ASSIGNED TASK:
Render every entry verbatim.

Excerpts from a dataset
----
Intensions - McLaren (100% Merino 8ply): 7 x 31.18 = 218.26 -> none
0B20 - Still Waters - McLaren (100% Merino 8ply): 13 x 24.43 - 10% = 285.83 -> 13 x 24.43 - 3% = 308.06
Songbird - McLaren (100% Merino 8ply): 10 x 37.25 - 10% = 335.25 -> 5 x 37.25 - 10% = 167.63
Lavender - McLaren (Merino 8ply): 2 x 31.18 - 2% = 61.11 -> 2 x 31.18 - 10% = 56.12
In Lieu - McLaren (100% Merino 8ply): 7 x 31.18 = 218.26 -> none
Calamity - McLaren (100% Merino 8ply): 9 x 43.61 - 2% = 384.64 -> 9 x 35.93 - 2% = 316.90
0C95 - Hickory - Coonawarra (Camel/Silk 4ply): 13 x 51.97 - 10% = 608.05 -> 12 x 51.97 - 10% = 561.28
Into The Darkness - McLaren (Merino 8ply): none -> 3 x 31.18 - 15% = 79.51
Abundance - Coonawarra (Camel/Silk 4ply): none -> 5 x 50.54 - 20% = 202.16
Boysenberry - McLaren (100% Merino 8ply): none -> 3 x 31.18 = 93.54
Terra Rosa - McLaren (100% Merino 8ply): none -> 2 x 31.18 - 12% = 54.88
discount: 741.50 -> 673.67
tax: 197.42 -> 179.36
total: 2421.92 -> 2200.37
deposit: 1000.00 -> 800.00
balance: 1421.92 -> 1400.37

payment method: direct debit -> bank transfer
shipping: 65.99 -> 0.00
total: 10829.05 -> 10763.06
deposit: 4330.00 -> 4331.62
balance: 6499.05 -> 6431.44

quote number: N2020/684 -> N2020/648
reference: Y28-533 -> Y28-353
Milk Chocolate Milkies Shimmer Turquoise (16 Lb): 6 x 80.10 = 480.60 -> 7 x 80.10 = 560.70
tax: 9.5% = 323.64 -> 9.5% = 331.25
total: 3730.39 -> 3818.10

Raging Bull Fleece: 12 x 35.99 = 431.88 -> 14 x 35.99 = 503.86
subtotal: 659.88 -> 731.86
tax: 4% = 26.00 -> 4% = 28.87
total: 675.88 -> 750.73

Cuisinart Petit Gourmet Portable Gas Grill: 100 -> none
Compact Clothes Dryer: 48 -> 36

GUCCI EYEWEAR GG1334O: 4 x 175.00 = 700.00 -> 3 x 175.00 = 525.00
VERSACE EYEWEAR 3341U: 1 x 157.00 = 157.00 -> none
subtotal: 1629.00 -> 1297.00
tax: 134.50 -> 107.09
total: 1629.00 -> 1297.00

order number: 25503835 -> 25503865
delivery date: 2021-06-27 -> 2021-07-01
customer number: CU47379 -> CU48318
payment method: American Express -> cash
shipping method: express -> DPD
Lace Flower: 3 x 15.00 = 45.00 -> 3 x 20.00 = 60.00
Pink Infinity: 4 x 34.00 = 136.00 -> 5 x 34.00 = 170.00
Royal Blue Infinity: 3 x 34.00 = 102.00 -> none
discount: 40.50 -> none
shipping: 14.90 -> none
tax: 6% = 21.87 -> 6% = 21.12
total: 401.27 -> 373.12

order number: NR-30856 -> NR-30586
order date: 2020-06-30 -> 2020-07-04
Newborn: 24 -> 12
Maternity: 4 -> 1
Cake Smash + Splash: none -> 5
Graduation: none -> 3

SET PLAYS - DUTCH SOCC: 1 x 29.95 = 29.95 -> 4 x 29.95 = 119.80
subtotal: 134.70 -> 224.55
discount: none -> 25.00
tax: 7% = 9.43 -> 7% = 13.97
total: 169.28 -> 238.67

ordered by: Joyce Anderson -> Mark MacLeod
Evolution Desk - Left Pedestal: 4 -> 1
----
YOUR RESPONSE:
Intensions - McLaren (100% Merino 8ply): 7 x 31.18 = 218.26 -> none
0B20 - Still Waters - McLaren (100% Merino 8ply): 13 x 24.43 - 10% = 285.83 -> 13 x 24.43 - 3% = 308.06
Songbird - McLaren (100% Merino 8ply): 10 x 37.25 - 10% = 335.25 -> 5 x 37.25 - 10% = 167.63
Lavender - McLaren (Merino 8ply): 2 x 31.18 - 2% = 61.11 -> 2 x 31.18 - 10% = 56.12
In Lieu - McLaren (100% Merino 8ply): 7 x 31.18 = 218.26 -> none
Calamity - McLaren (100% Merino 8ply): 9 x 43.61 - 2% = 384.64 -> 9 x 35.93 - 2% = 316.90
0C95 - Hickory - Coonawarra (Camel/Silk 4ply): 13 x 51.97 - 10% = 608.05 -> 12 x 51.97 - 10% = 561.28
Into The Darkness - McLaren (Merino 8ply): none -> 3 x 31.18 - 15% = 79.51
Abundance - Coonawarra (Camel/Silk 4ply): none -> 5 x 50.54 - 20% = 202.16
Boysenberry - McLaren (100% Merino 8ply): none -> 3 x 31.18 = 93.54
Terra Rosa - McLaren (100% Merino 8ply): none -> 2 x 31.18 - 12% = 54.88
discount: 741.50 -> 673.67
tax: 197.42 -> 179.36
total: 2421.92 -> 2200.37
deposit: 1000.00 -> 800.00
balance: 1421.92 -> 1400.37

payment method: direct debit -> bank transfer
shipping: 65.99 -> 0.00
total: 10829.05 -> 10763.06
deposit: 4330.00 -> 4331.62
balance: 6499.05 -> 6431.44

quote number: N2020/684 -> N2020/648
reference: Y28-533 -> Y28-353
Milk Chocolate Milkies Shimmer Turquoise (16 Lb): 6 x 80.10 = 480.60 -> 7 x 80.10 = 560.70
tax: 9.5% = 323.64 -> 9.5% = 331.25
total: 3730.39 -> 3818.10

Raging Bull Fleece: 12 x 35.99 = 431.88 -> 14 x 35.99 = 503.86
subtotal: 659.88 -> 731.86
tax: 4% = 26.00 -> 4% = 28.87
total: 675.88 -> 750.73

Cuisinart Petit Gourmet Portable Gas Grill: 100 -> none
Compact Clothes Dryer: 48 -> 36

GUCCI EYEWEAR GG1334O: 4 x 175.00 = 700.00 -> 3 x 175.00 = 525.00
VERSACE EYEWEAR 3341U: 1 x 157.00 = 157.00 -> none
subtotal: 1629.00 -> 1297.00
tax: 134.50 -> 107.09
total: 1629.00 -> 1297.00

order number: 25503835 -> 25503865
delivery date: 2021-06-27 -> 2021-07-01
customer number: CU47379 -> CU48318
payment method: American Express -> cash
shipping method: express -> DPD
Lace Flower: 3 x 15.00 = 45.00 -> 3 x 20.00 = 60.00
Pink Infinity: 4 x 34.00 = 136.00 -> 5 x 34.00 = 170.00
Royal Blue Infinity: 3 x 34.00 = 102.00 -> none
discount: 40.50 -> none
shipping: 14.90 -> none
tax: 6% = 21.87 -> 6% = 21.12
total: 401.27 -> 373.12

order number: NR-30856 -> NR-30586
order date: 2020-06-30 -> 2020-07-04
Newborn: 24 -> 12
Maternity: 4 -> 1
Cake Smash + Splash: none -> 5
Graduation: none -> 3

SET PLAYS - DUTCH SOCC: 1 x 29.95 = 29.95 -> 4 x 29.95 = 119.80
subtotal: 134.70 -> 224.55
discount: none -> 25.00
tax: 7% = 9.43 -> 7% = 13.97
total: 169.28 -> 238.67

ordered by: Joyce Anderson -> Mark MacLeod
Evolution Desk - Left Pedestal: 4 -> 1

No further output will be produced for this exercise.